The program defines such communities as places where at least 30% of residents have incomes that are less than the national poverty level, and where the unemployment rate is at least 1.5 times the nationwide rate.

Marcia Sigal, acting director of Treasury's CDFI Fund, offered praise for the banks that will receive funding. "They are providing critically needed loans and investments that other financial institutions will not make," Sigal said in a press release.

Of the nearly 200 banks that will receive the grants, 49 are located in Mississippi, 42 are in Louisiana and 17 are in Alabama.

The Mer Rouge State Bank, a $47 million-asset bank in northern Louisiana, will get about $415,000 from the program. The bank, which has around 11 employees, is located about 20 miles from the Arkansas border in the rural village of Mer Rouge.

President Robin Tyson said that he joined the bank about three years ago and learned about the Treasury program from a friend who is the president of another community bank in the area.

"He said, 'This has been really helpful for us small community banks,'" Tyson recalled. "We had never participated in the CDFI grant process in the past for whatever reason."

The Mer Rouge State Bank, which is located in an area dotted with soybean and corn farms, focuses primarily on agricultural lending. The bank plans to use the Treasury funds to build its capital, which will lead to an increase in its lending limit, Tyson said. "We're trying to grow our loan volume," he explained.

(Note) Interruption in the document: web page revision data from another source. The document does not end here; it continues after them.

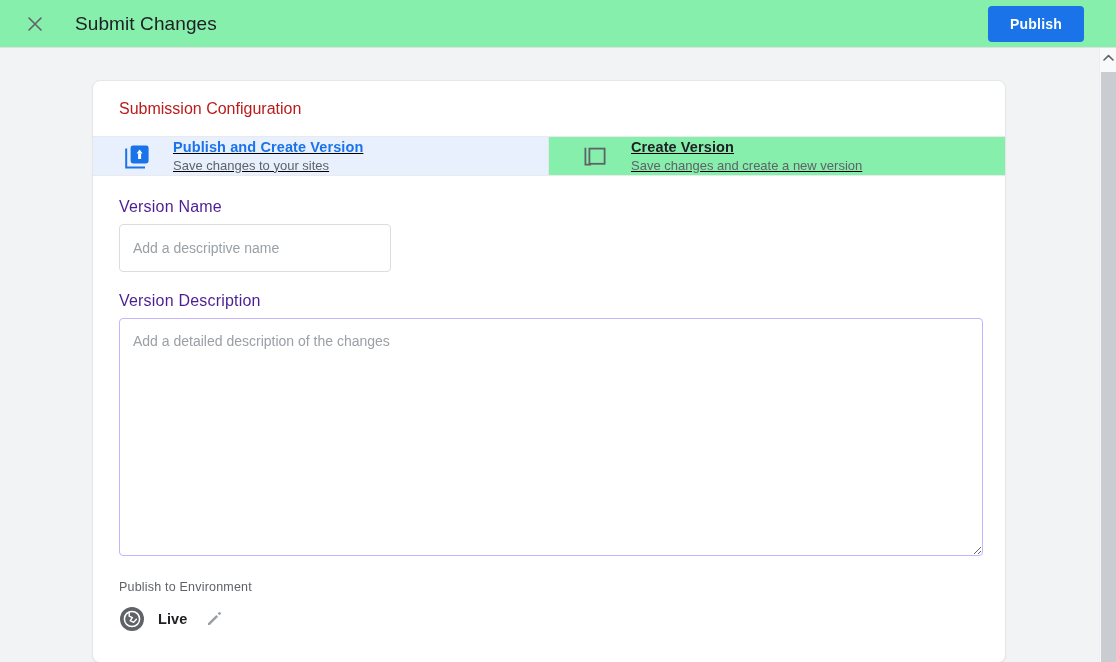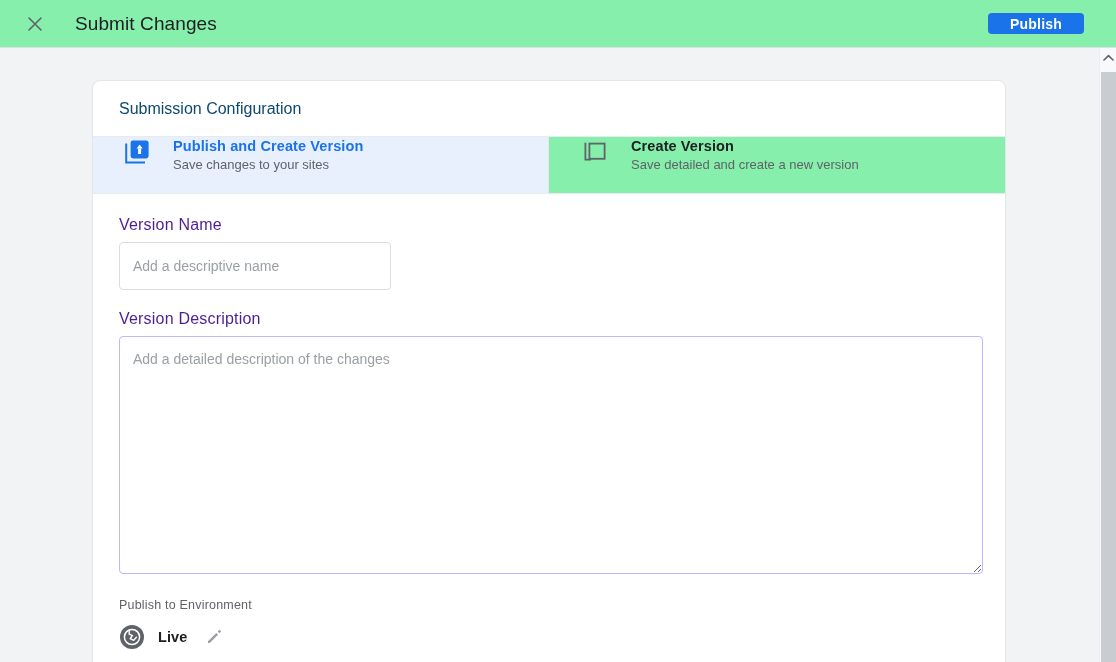--- a/index.html
+++ b/index.html
@@ -62,7 +62,7 @@
     letter-spacing: 0.2px;
     border: none;
     border-radius: 4px;
-    height: 21px;
+    height: 36px;
     padding: 0 22px;
     cursor: pointer;
     font-family: "Liberation Sans", sans-serif;

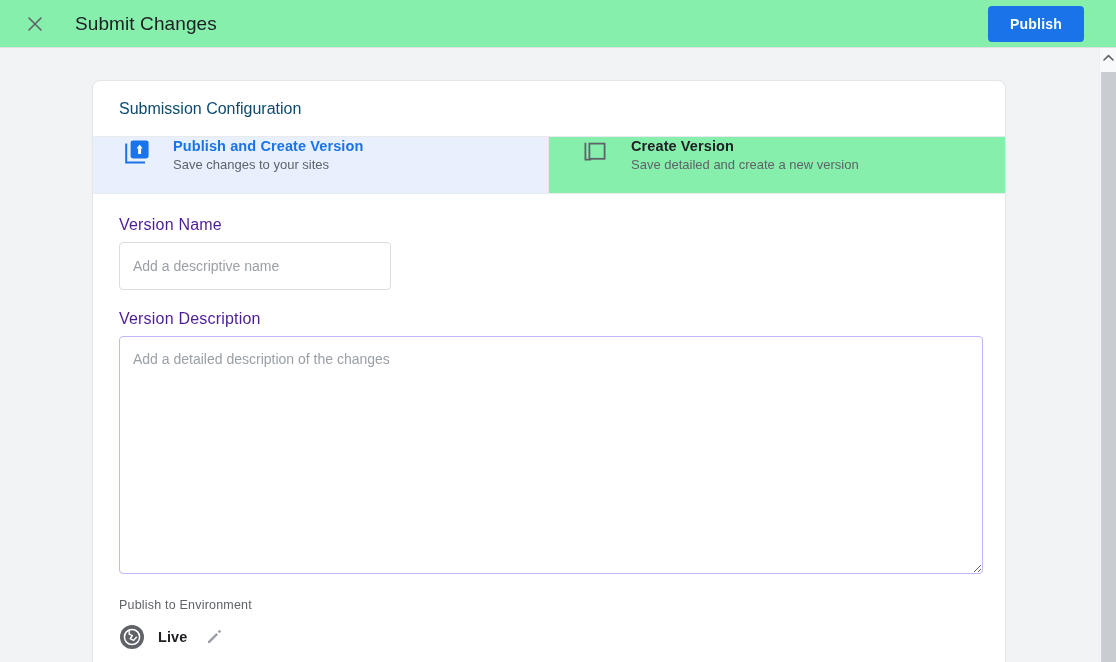--- a/index.html
+++ b/index.html
@@ -101,7 +101,7 @@
     align-items: center;
     padding: 0 26px;
     font-size: 16px;
-    color: #0c4a6e;
+    color: #b91c1c;
     box-sizing: border-box;
   }
 

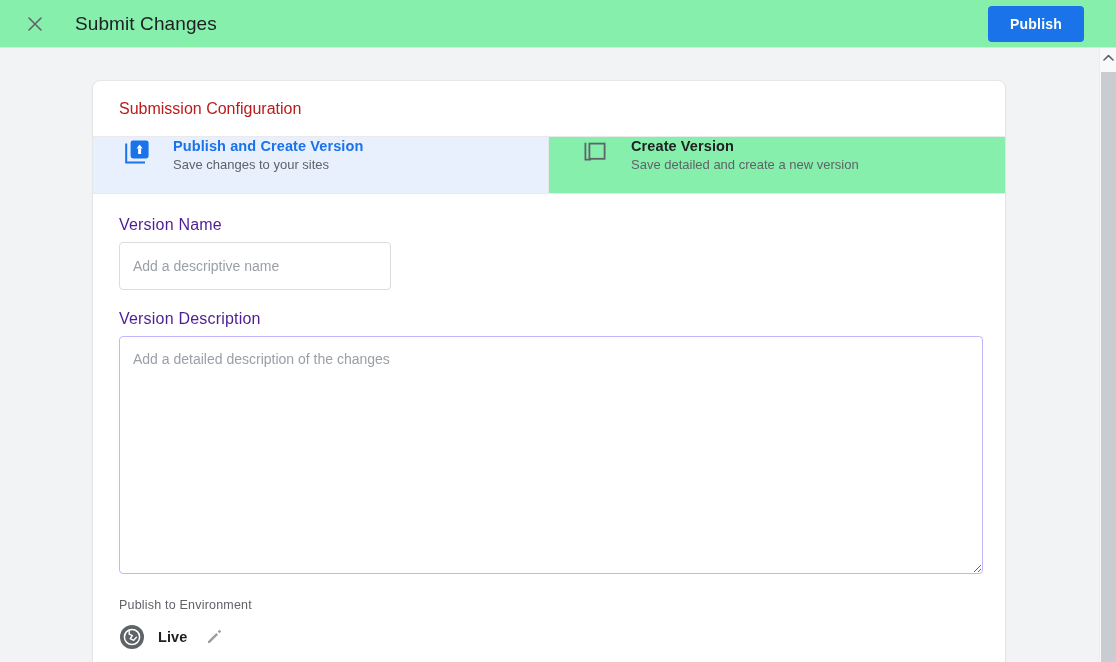--- a/index.html
+++ b/index.html
@@ -113,11 +113,12 @@
   }
   .mode-tab {
     display: flex;
-    align-items: flex-start;
-    height: 56px;
+    align-items: center;
+    height: 38px;
     box-sizing: border-box;
     padding: 0 22px;
     cursor: pointer;
+    text-decoration: underline;
   }
   .mode-tab.left {
     width: 456px;

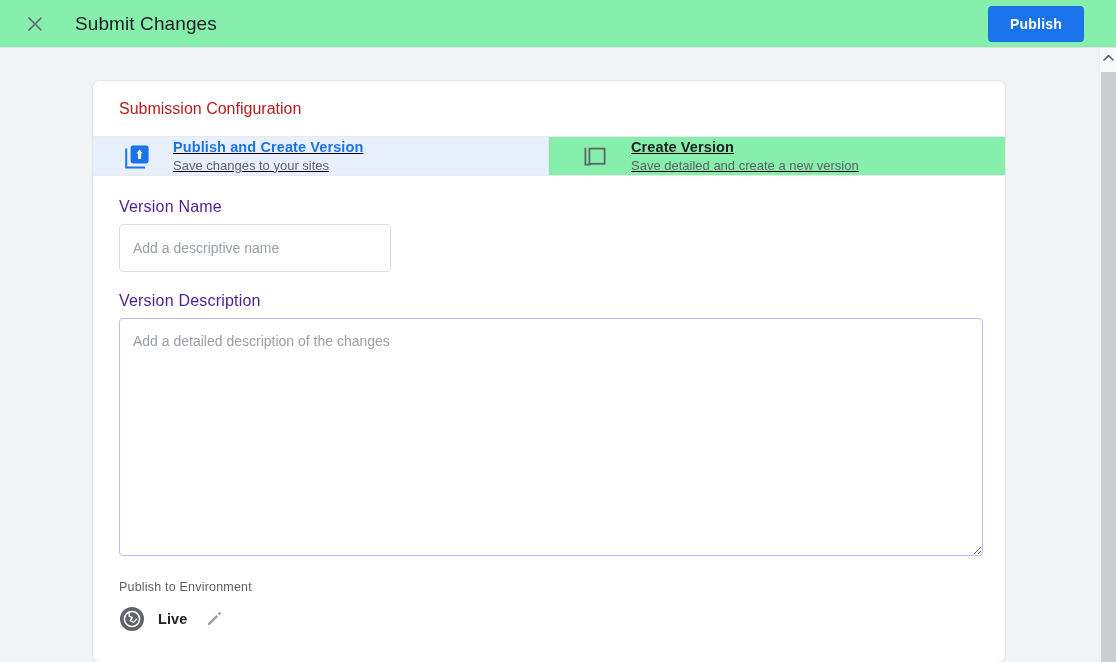--- a/index.html
+++ b/index.html
@@ -323,7 +323,7 @@
             </div>
             <div class="tab-text">
               <div class="tab-title">Create Version</div>
-              <div class="tab-sub">Save detailed and create a new version</div>
+              <div class="tab-sub">Save changes and create a new version</div>
             </div>
           </div>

Not all of the banks that will receive funding are in the rural South. Mission National Bank in San Francisco is one of six California banks that got approved.

The $177 million-asset bank is located in the city's Mission District — an area that has historically been a center of the Mexican-American community and, despite recent gentrification, remains home to many mom-and-pop businesses.

Mission National's CEO, Ray Skinner, said that the majority of the bank's loans go to minority- or women-owned businesses.

The bank, which will receive about $451,000, had 40 full-time equivalent employees as of June 30, according to Federal Deposit Insurance Corp. data. It plans to use the Treasury funds mainly to build its staff in an effort to increase the size of its loan book, Skinner said.

"What's great about that is it gives us an opportunity to continue our strategic plan, which is investing in the Bay Area's low- to moderate-income areas," he said.